Introduction

This guide will walk you through performing your first inference. The steps involve creating an account to get an API key, setting up your local environment, and running the code.

First, choose the platform you will be using. The instructions and code examples on this page will adapt to your selection.

Inceptron
Hugging Face

1. Create an Inceptron Account and Obtain Your API Key

Visit the Inceptron website and sign up for a new account.
After signing up, navigate to the account section of the dashboard to create an API key.
Copy the API key and store it securely in an environment variable named INCEPTRON_API_KEY.
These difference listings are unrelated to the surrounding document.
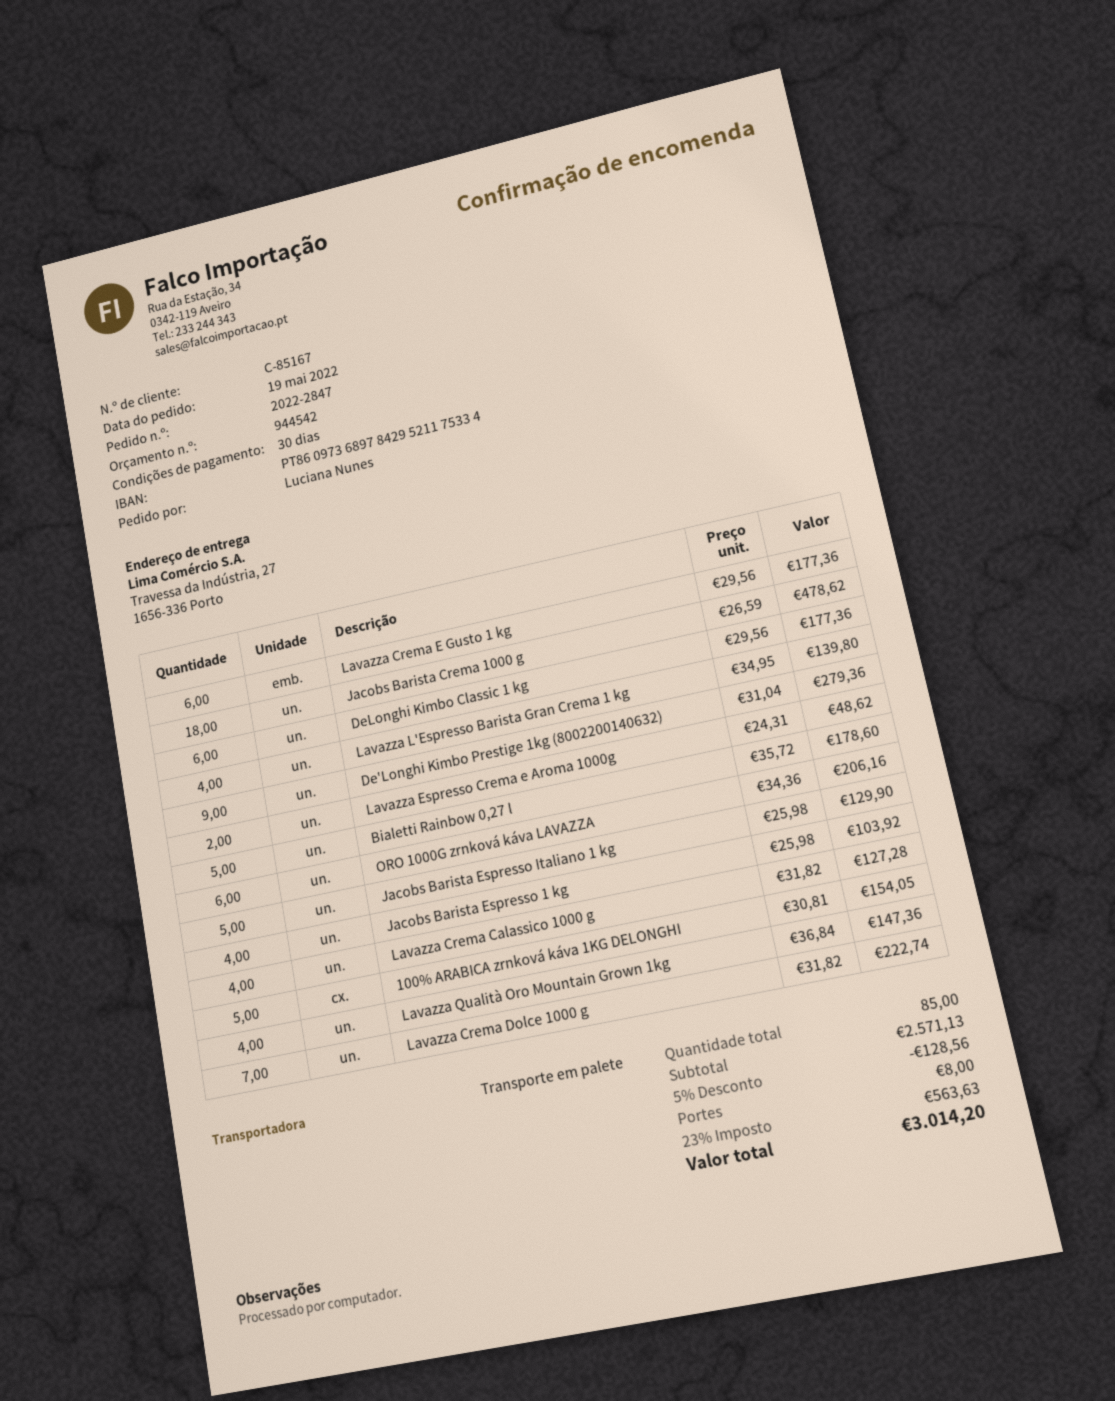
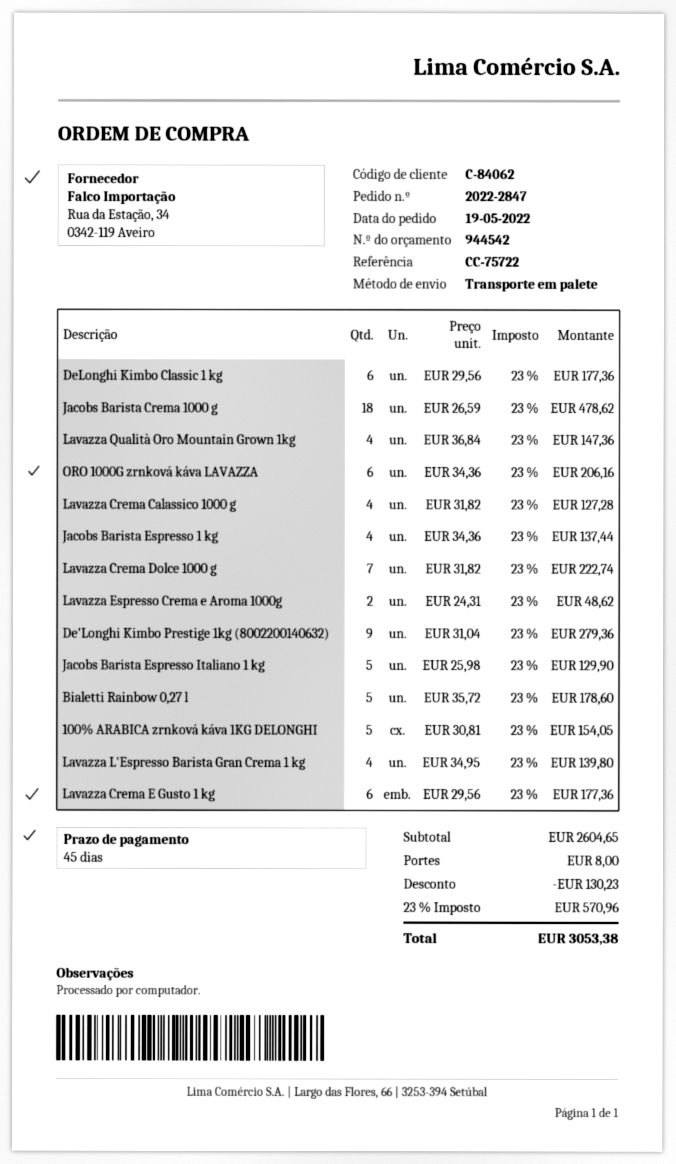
payment terms: 30 days -> 45 days
customer number: C-85167 -> C-84062
Jacobs Barista Espresso 1 kg: 4 x 25.98 = 103.92 -> 4 x 34.36 = 137.44
subtotal: 2571.13 -> 2604.65
discount: 128.56 -> 130.23
tax: 23% = 563.63 -> 23% = 570.96
total: 3014.20 -> 3053.38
To set the environment variable in your terminal:

export INCEPTRON_API_KEY="your_api_key_here"

You can also use an .env file to store your API key securely in your project directory. Create a file named .env in your project's root directory (and make sure to add .env to your .gitignore file to prevent it from being committed). To use the .env file in your project, you can use libraries like python-dotenv for python projects or dotenv for Node.js projects. Read more at Securing Your API Key.

INCEPTRON_API_KEY="your_api_key_here"

2. Set Up Your Development Environment

Ensure you have Python or Node.js installed on your machine.
Install the OpenAI SDK using pip for Python or npm for Node.js:

You can skip the environment setup if you prefer calling the API directly using cURL or another HTTP client.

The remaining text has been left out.